A lot of people coming from wheeled Bobcats expect a T190 to react the same way when you overload the front, and that’s where the confusion starts. A track machine spreads weight differently and plants itself harder. A wheel machine will sometimes get light in the rear and show you really quickly that you’re at the limit. A T190 can feel more controlled even when you’re right near the edge. So the first thing I’d say is don’t use “does it pick the rear off the ground” as the only test for whether lift power is healthy.
 
The 3300 psi number matters here. If you’re truly seeing normal relief pressure at the aux coupler, that suggests the main system pressure is probably not wildly off. That doesn’t guarantee perfect lift performance, but it usually pushes me away from “pump is dead” as the first diagnosis.If lift and tilt are also quick and your lift cylinders aren’t bypassing badly, I’d start thinking about load expectations, linkage geometry, attachment leverage, or spool related issues before condemning the whole hydraulic system.
 
Tree pullers can fool you because they create leverage in a weird way compared to a bucket. The loader can feel strong with a bucket full of dirt and still feel underwhelming with a tree puller because the load is being applied differently. You’re not just lifting weight, you’re levering and twisting at the front end. That makes a machine feel weaker than it really is.
 
I had almost the same thought process with my T190 a few years back. Came from running a Bobcat 763 and later an S185, and both of those gave more obvious “I’m overloaded” feedback. The T190 just felt different. More planted, less dramatic.

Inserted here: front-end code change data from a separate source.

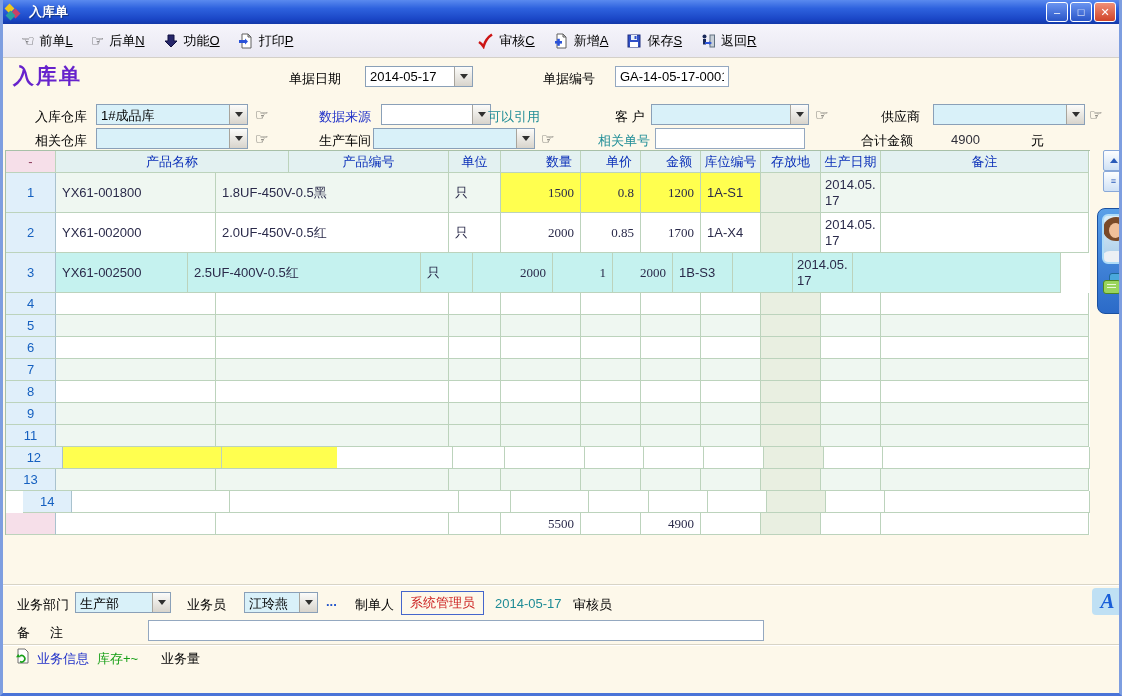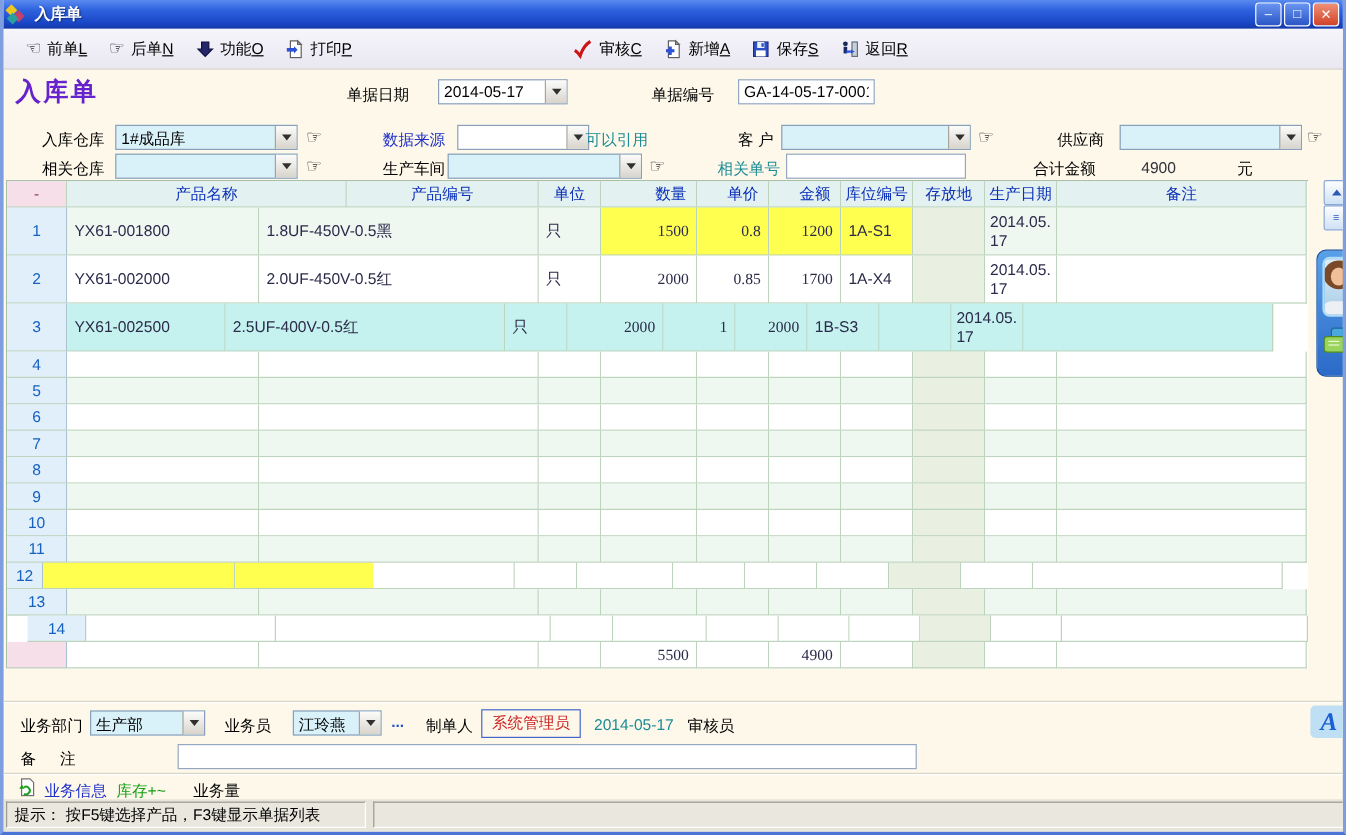"10" div.grow { html: <div> <div>10</div> <div></div> <div></div> <div></div> <div></div> <div></div> <div></div> <div></div> <div></div> <div></div> <div></div> </div> -> none }
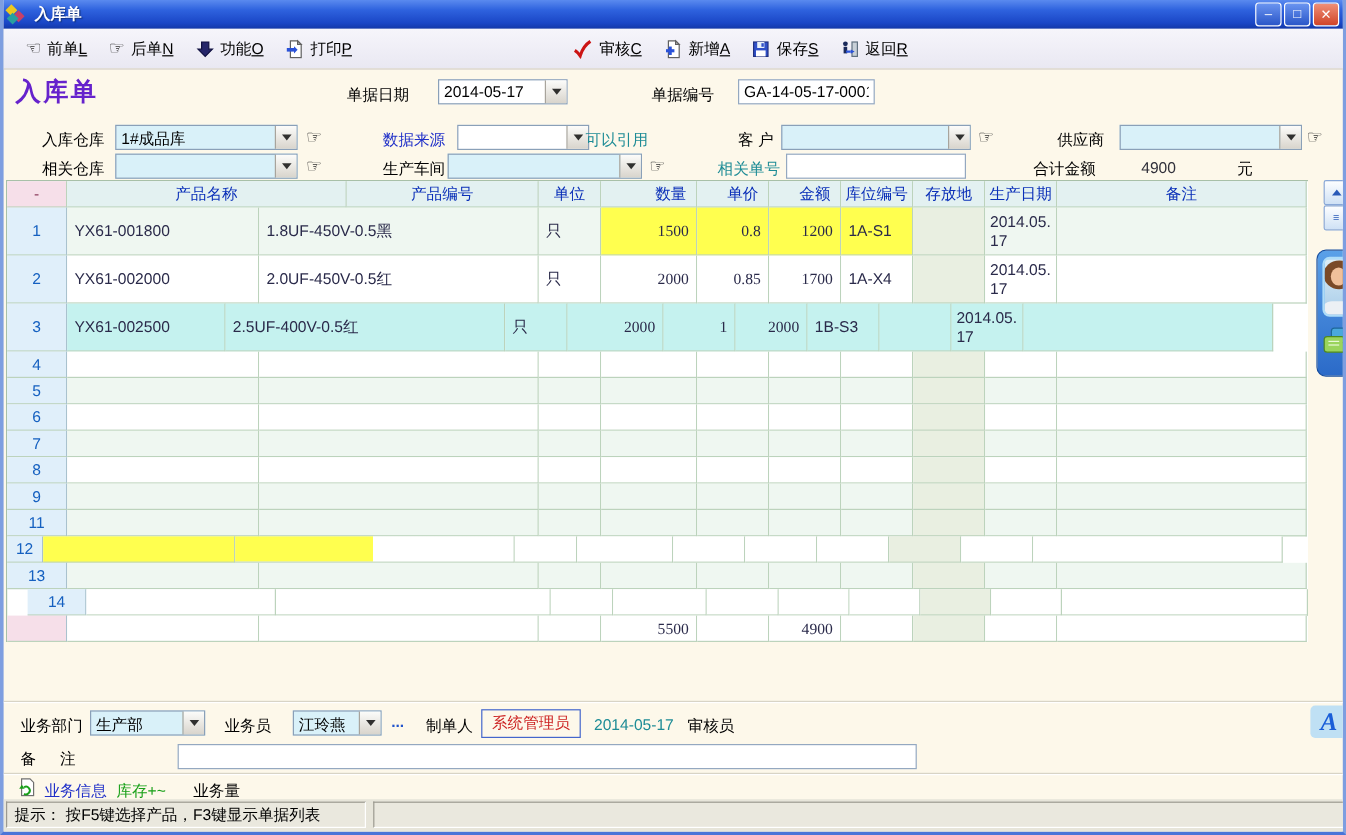"12" div.gcell { width: 30px -> 57px }
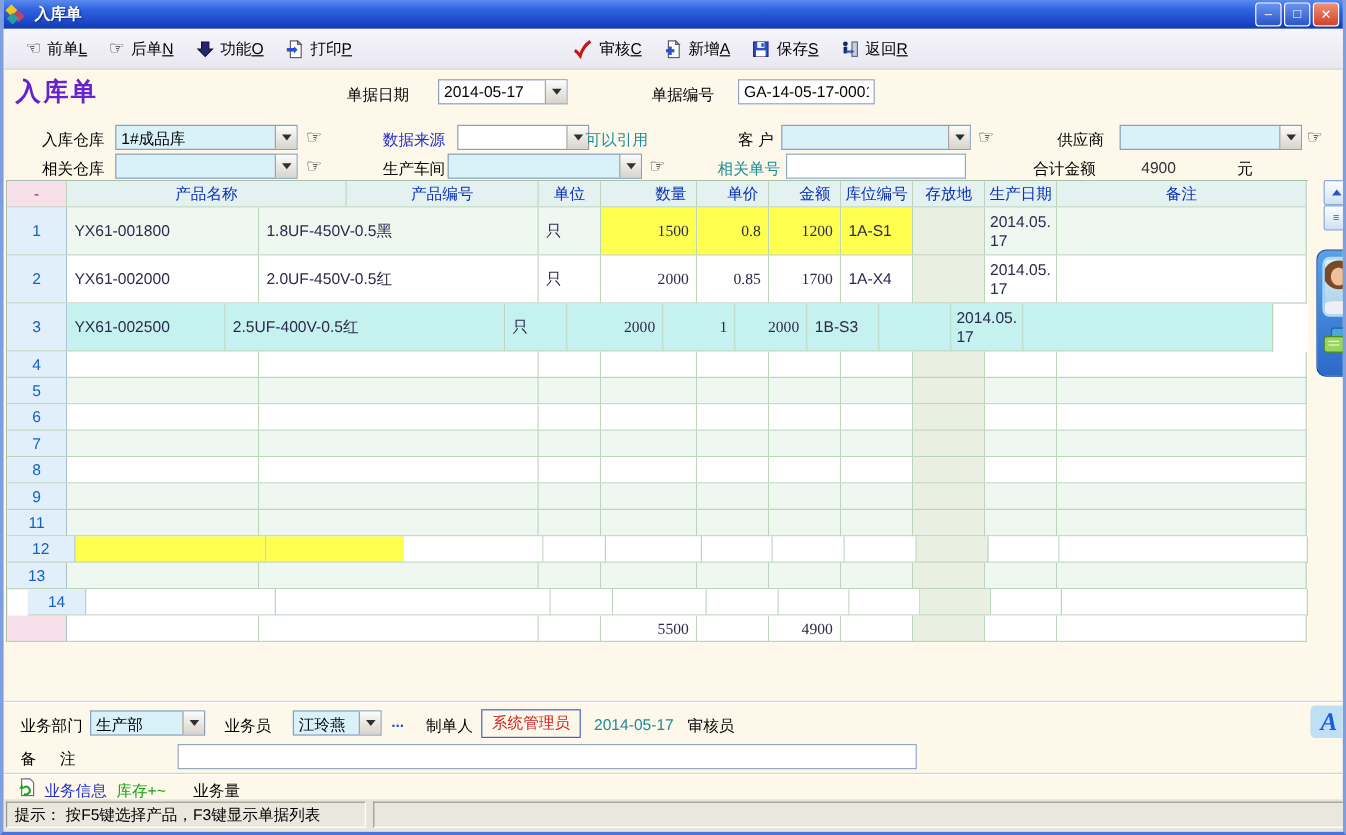"提示： 按F5键选择产品，F3键显示单据列表" div.statusbar { html: <div> <div> <span>提示： 按F5键选择产品，F3键显示单据列表</span> </div> <div></div> </div> -> none }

At first I thought the lift was weak. Turned out I was comparing a compact track loader to a wheeled skid steer in my head.
 
Still worth checking the basics though. If it were mine, I’d want to know whether the machine actually reaches spec pressure under lift load, whether there is any contamination in the hydraulic oil, whether the lift spool port relief has been tampered with, and whether the attachment itself is changing leverage enough to make the machine feel weak. A lot of these weak lift threads end up being one of those things rather than a catastrophic component failure.
 
One thing that helps put this in perspective is looking at the actual bobcat t190 lift capacity numbers rather than guessing from seat feel... On paper, rated operating capacity is not the same thing as what will violently pick the rear of the machine up with a tree puller attached. The T190 bobcat specs make it look like a decent size machine, but it’s still a 1900 lb ROC machine at 35 percent tipping. Once you remember that, the behavior starts making more sense.
 
Exactly. People search bobcat t190 specifications and think the machine should act like a bigger T250 or T300 just because it’s on tracks. The T190 is a very good machine, but it still has its lane. Good traction, good balance, decent lift for its class, but not some magic front end monster.
 
I’d also check whether the machine still has factory counterweights or if anything has been removed over the years. Not because rear weights should help it lift the rear, but because people misunderstand what those weights are doing. They are there to help offset front loads and keep the machine from pitching forward, not to help it show off by lifting the rear easier.
 
If you want a simple real world check compare it against a known heavy load with the bucket instead of a tree puller. Something consistent like dense gravel, wet soil, or palletised material tells you more than a tree puller because the leverage is more predictable... If it feels normal with a known load but strange only with the tree puller that points more toward attachment effect than weak hydraulics.